__Work to complete__
This exercise asks for the entries to be repeated exactly, without their images.

__Before and after images__

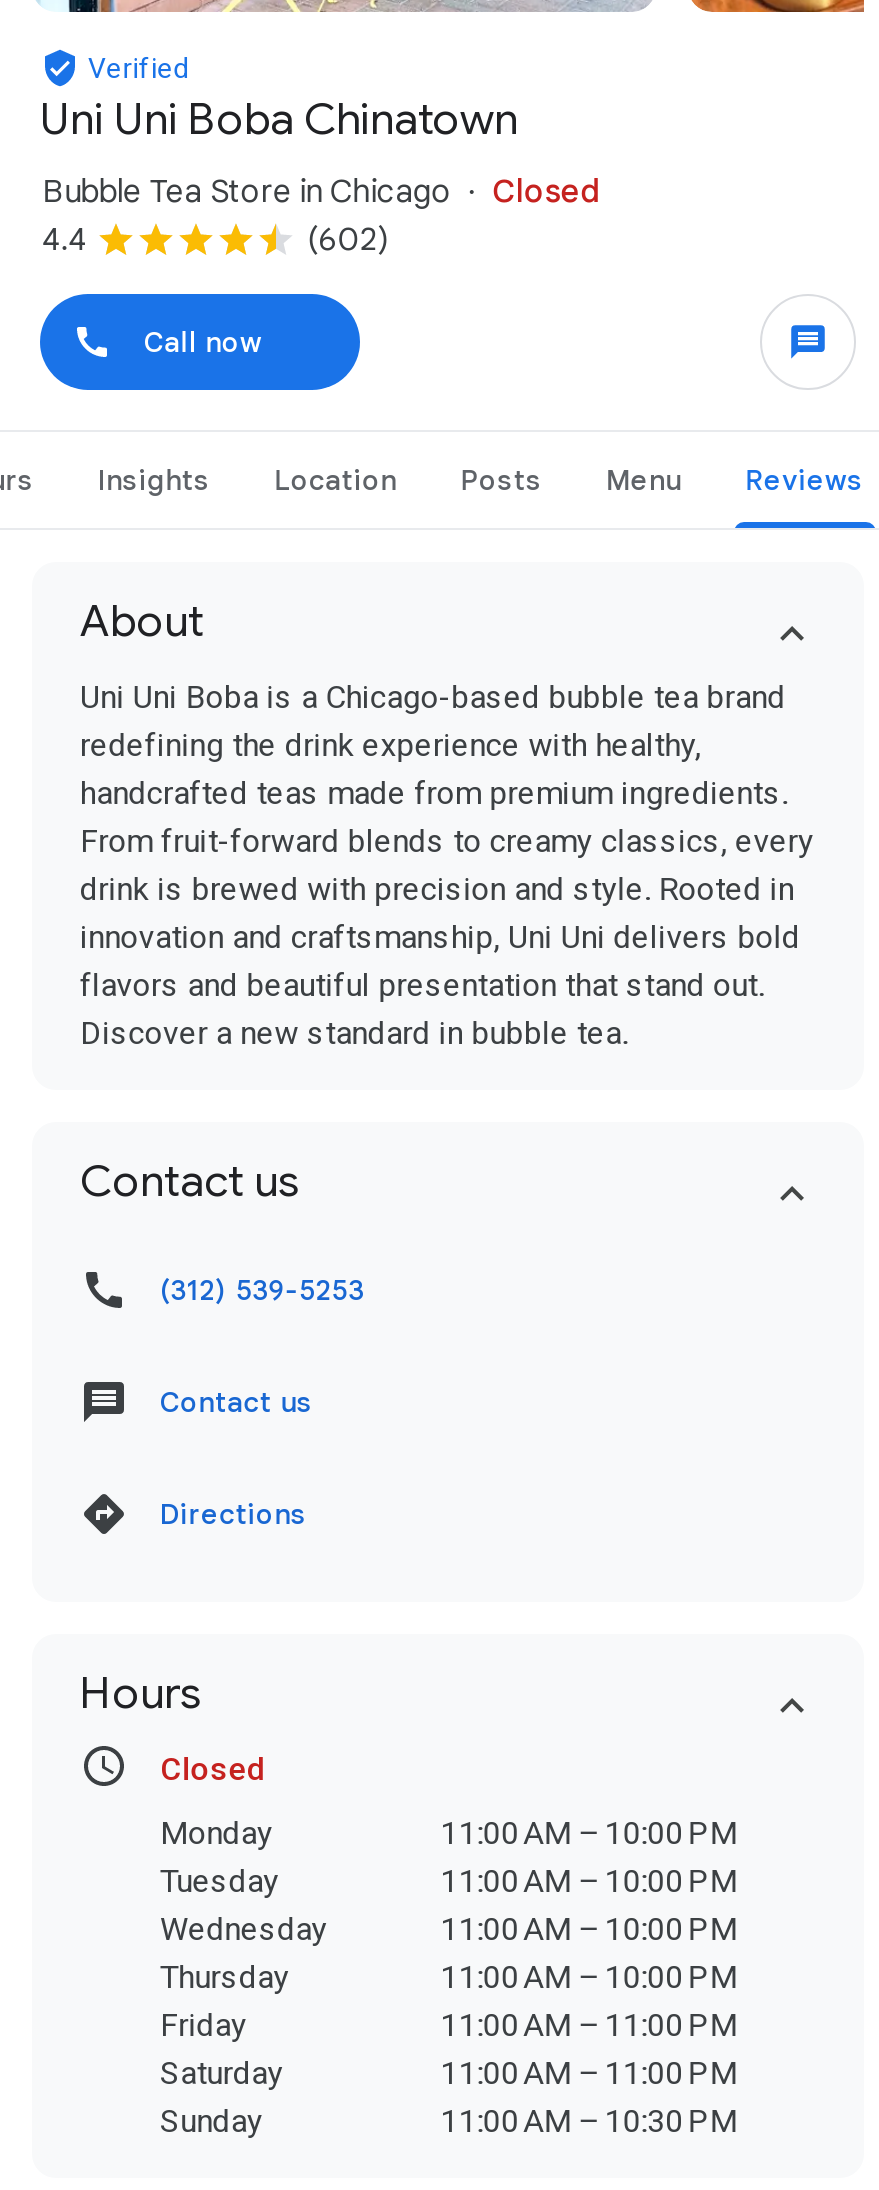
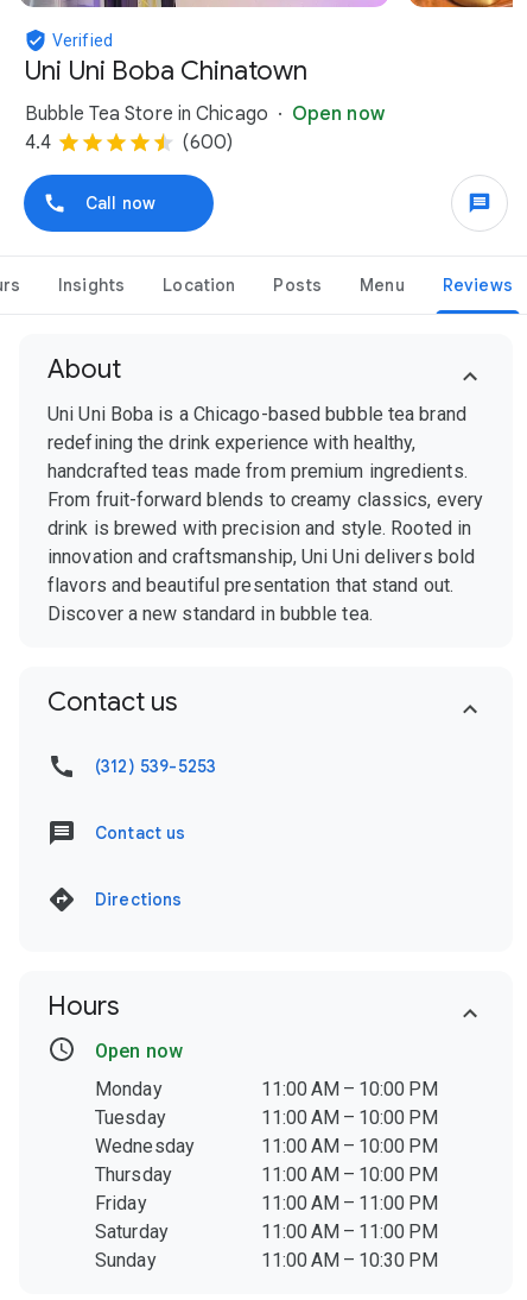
[492,172,601,212] Closed -> [292,102,384,126] Open now
[307,220,388,260] (602) -> [182,131,233,154] (600)
[160,1750,265,1788] Closed -> [95,1040,183,1062] Open now

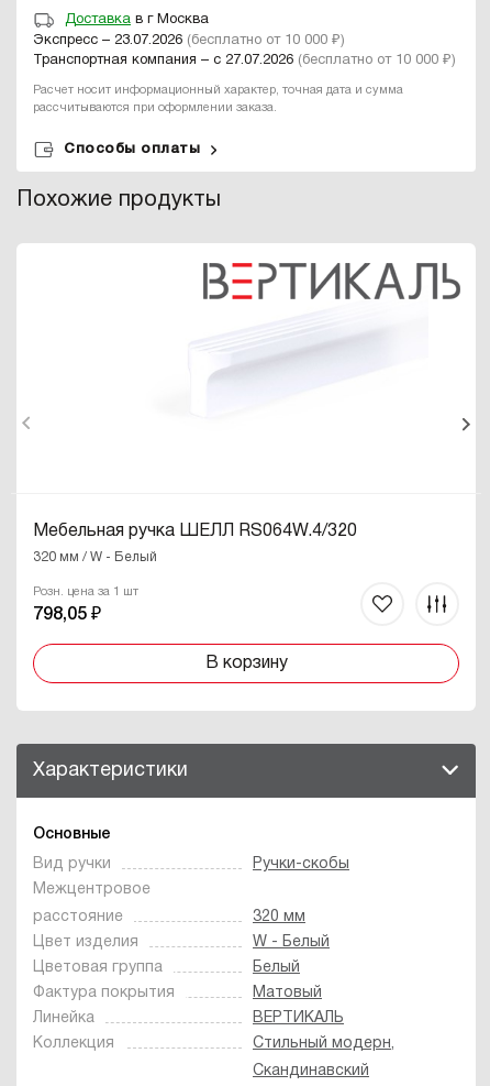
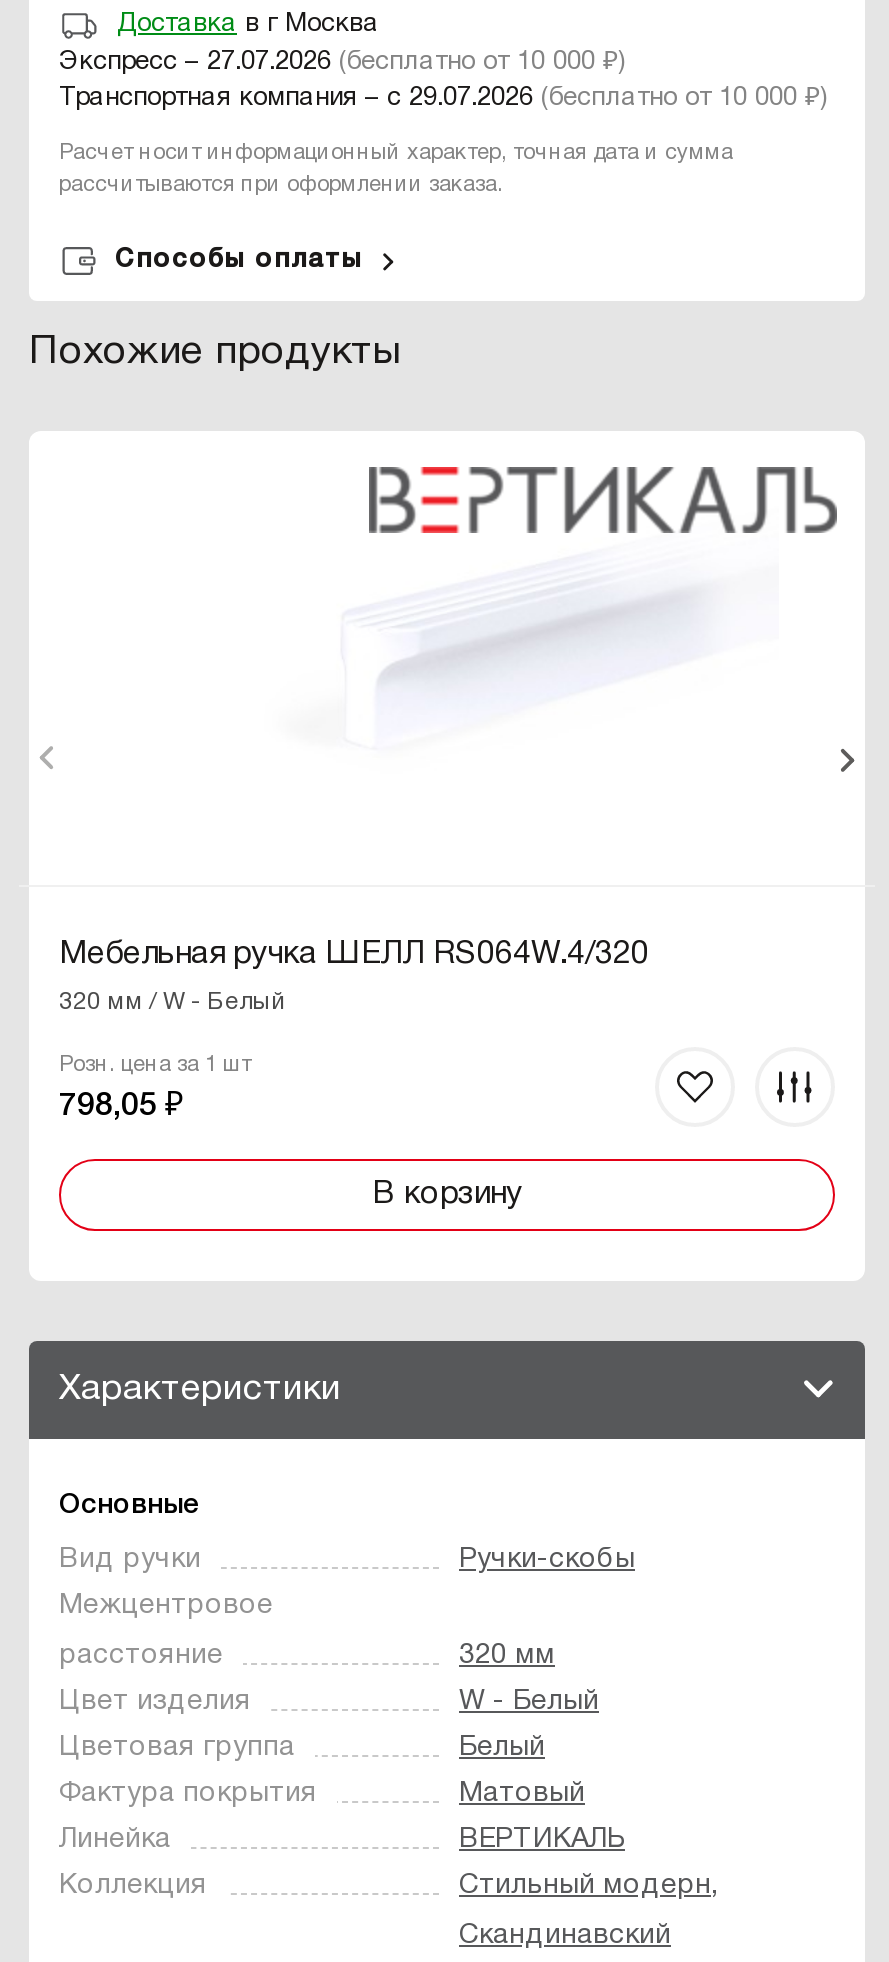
[33,34,345,47] Экспресс – 23.07.2026 (бесплатно от 10 000 ₽) -> [59,50,627,74] Экспресс – 27.07.2026 (бесплатно от 10 000 ₽)
[33,54,456,67] Транспортная компания – с 27.07.2026 (бесплатно от 10 000 ₽) -> [59,86,829,110] Транспортная компания – с 29.07.2026 (бесплатно от 10 000 ₽)

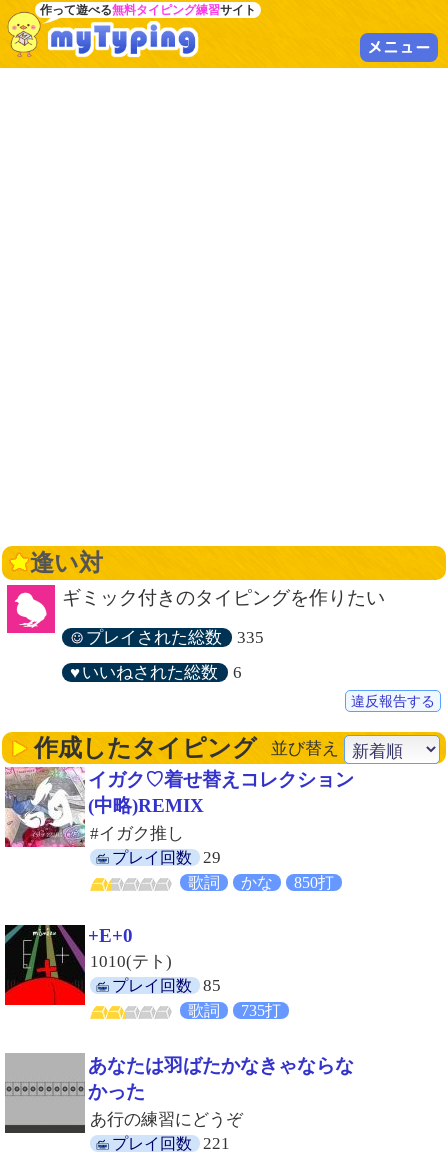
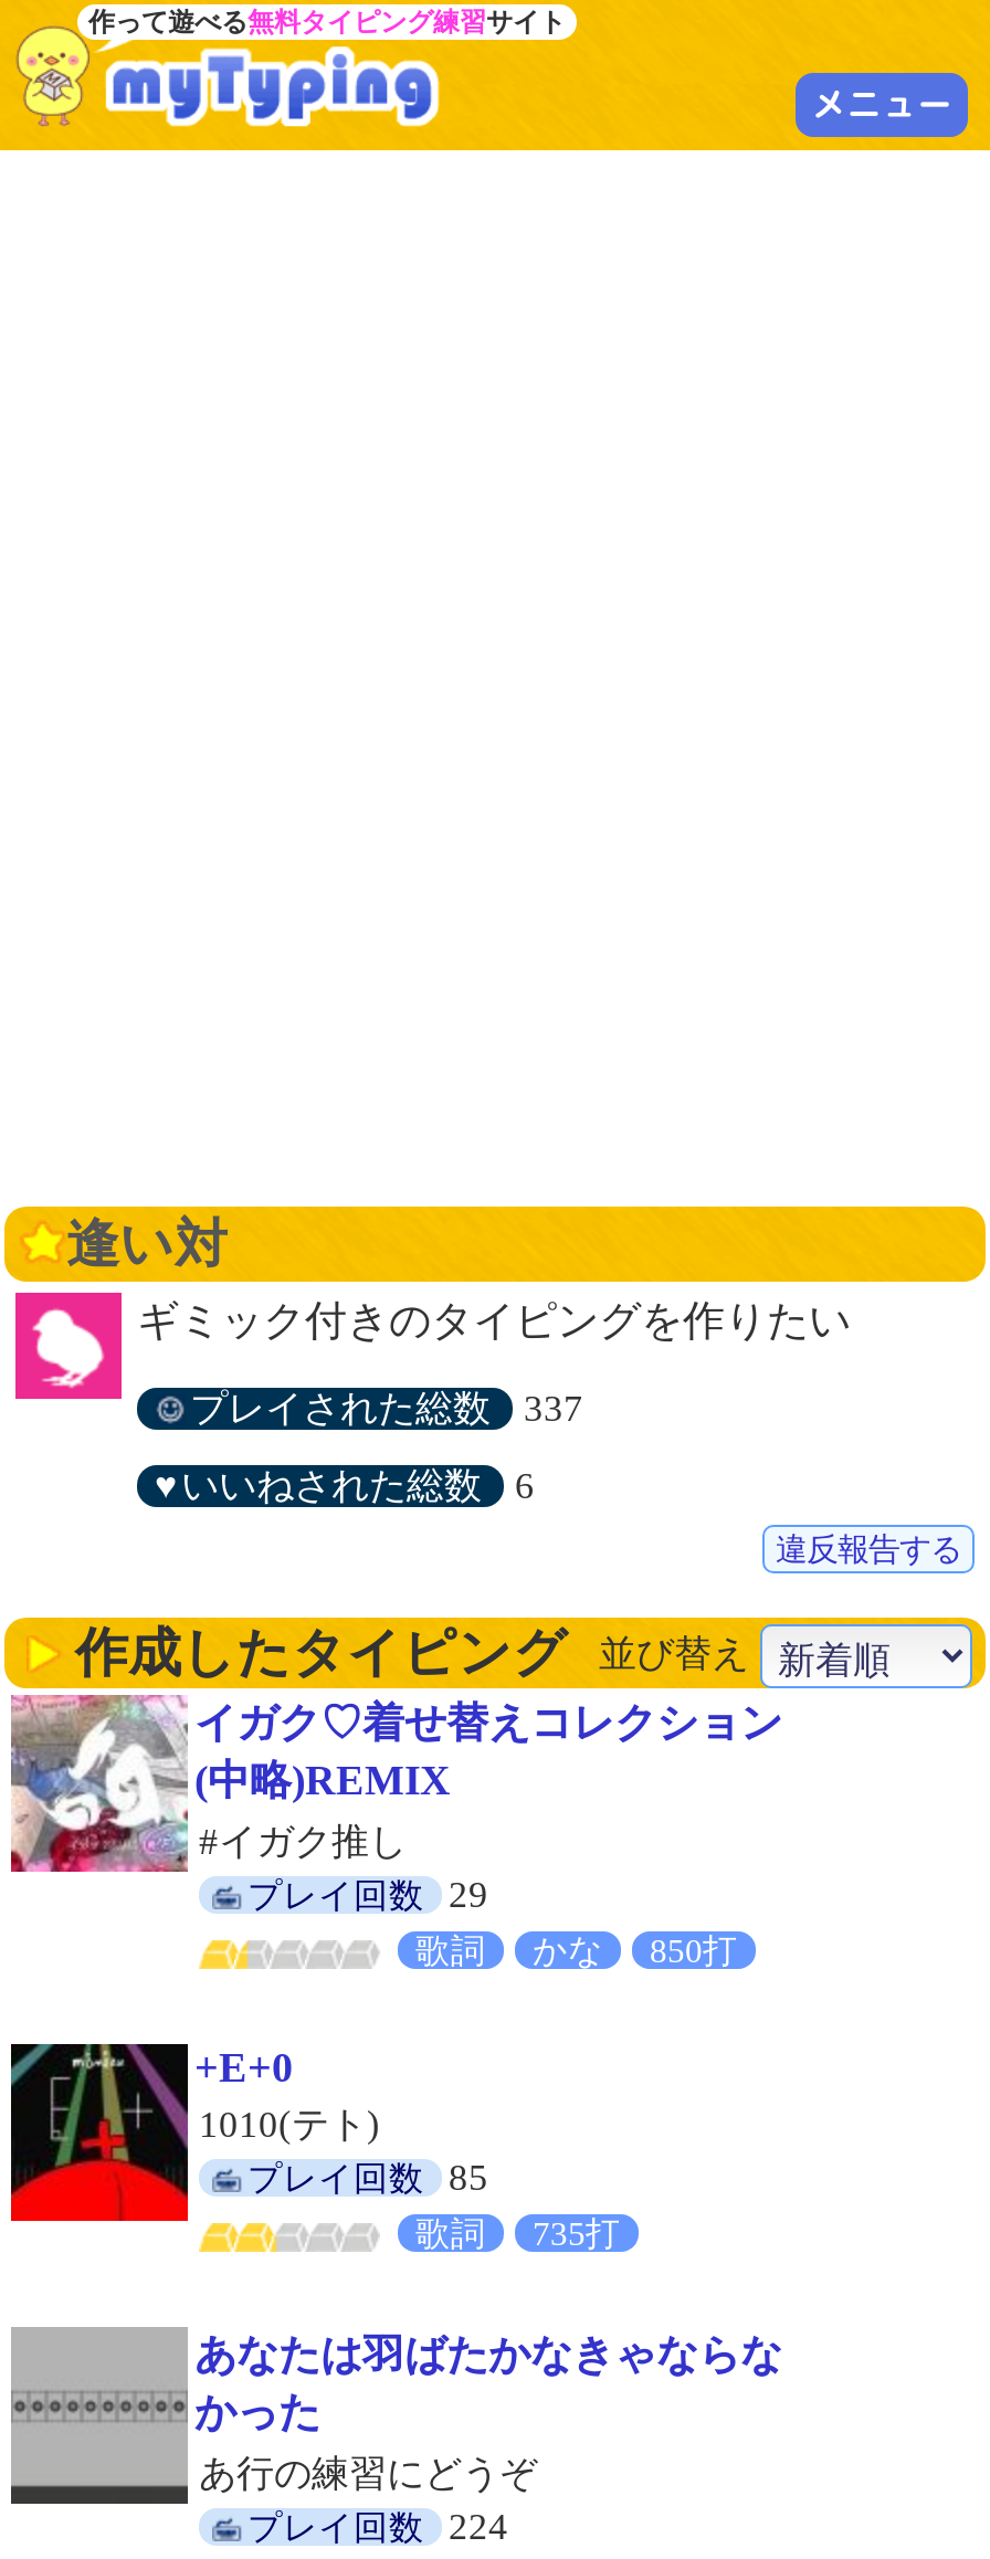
[86,628,264,647] プレイされた総数 335 -> [190,1388,583,1430] プレイされた総数 337
[112,1134,230,1154] プレイ回数 221 -> [248,2507,508,2549] プレイ回数 224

__Result__
[492,172,601,212] Closed -> [292,102,384,126] Open now
[307,220,388,260] (602) -> [182,131,233,154] (600)
[160,1750,265,1788] Closed -> [95,1040,183,1062] Open now

[33,34,345,47] Экспресс – 23.07.2026 (бесплатно от 10 000 ₽) -> [59,50,627,74] Экспресс – 27.07.2026 (бесплатно от 10 000 ₽)
[33,54,456,67] Транспортная компания – с 27.07.2026 (бесплатно от 10 000 ₽) -> [59,86,829,110] Транспортная компания – с 29.07.2026 (бесплатно от 10 000 ₽)

[86,628,264,647] プレイされた総数 335 -> [190,1388,583,1430] プレイされた総数 337
[112,1134,230,1154] プレイ回数 221 -> [248,2507,508,2549] プレイ回数 224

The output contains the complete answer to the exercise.